GitHub sta indagando su una serie di attacchi in cui gli aggressori sono riusciti a estrarre criptovaluta sull'infrastruttura cloud GitHub utilizzando il meccanismo GitHub Actions per eseguire il proprio codice. I primi tentativi di utilizzare GitHub Actions per il mining risalgono a novembre dello scorso anno.

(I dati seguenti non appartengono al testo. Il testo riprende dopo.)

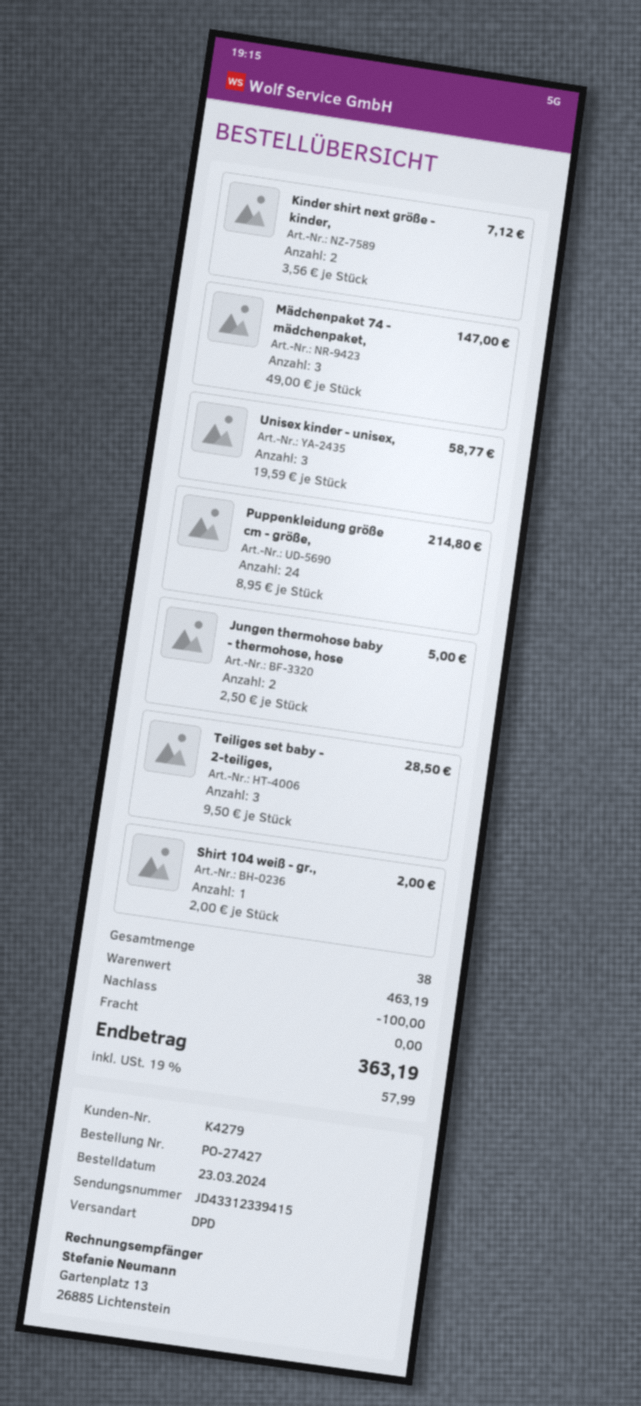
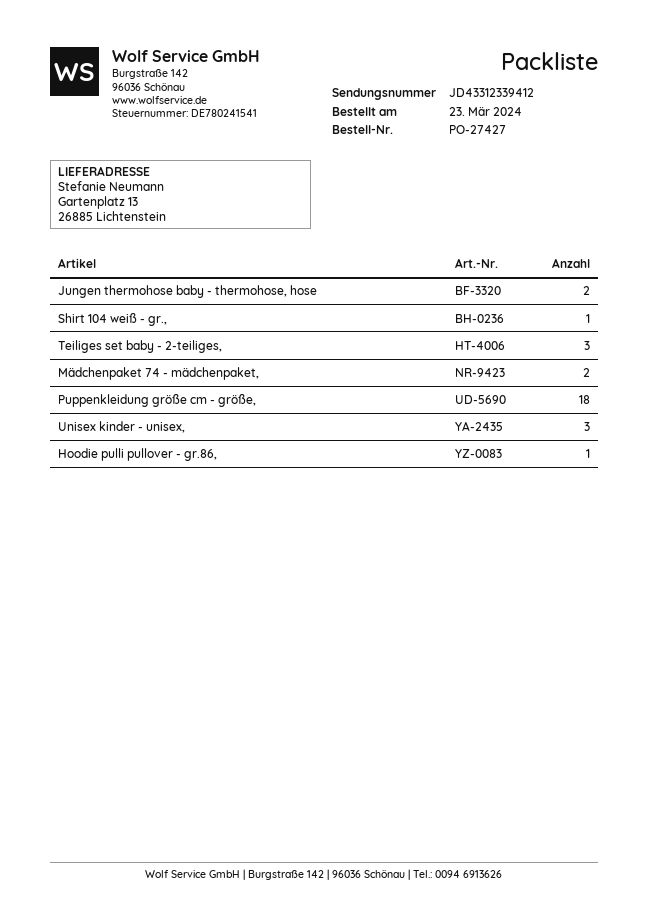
tracking number: JD43312339415 -> JD43312339412
Kinder shirt next größe - kinder,: 2 -> none
Mädchenpaket 74 - mädchenpaket,: 3 -> 2
Puppenkleidung größe cm - größe,: 24 -> 18
Hoodie pulli pullover - gr.86,: none -> 1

GitHub Actions consente agli sviluppatori di codice di associare gestori per automatizzare varie operazioni in GitHub. Ad esempio, utilizzando GitHub Actions puoi eseguire determinati controlli e test durante il commit o automatizzare l'elaborazione di nuovi problemi. Per avviare il mining, gli aggressori creano un fork del repository che utilizza GitHub Actions, aggiungono un nuovo GitHub Actions alla loro copia e inviano una richiesta pull al repository originale proponendo di sostituire i gestori GitHub Actions esistenti con il nuovo ".github/workflows" /ci.yml” gestore.
La richiesta pull dannosa genera più tentativi di eseguire il gestore GitHub Actions specificato dall'utente malintenzionato, che dopo 72 ore viene interrotto a causa di un timeout, fallisce e quindi viene eseguito nuovamente. Per attaccare, un utente malintenzionato deve solo creare una richiesta pull: il gestore viene eseguito automaticamente senza alcuna conferma o partecipazione da parte dei manutentori del repository originale, che possono solo sostituire l'attività sospetta e interrompere l'esecuzione delle azioni GitHub.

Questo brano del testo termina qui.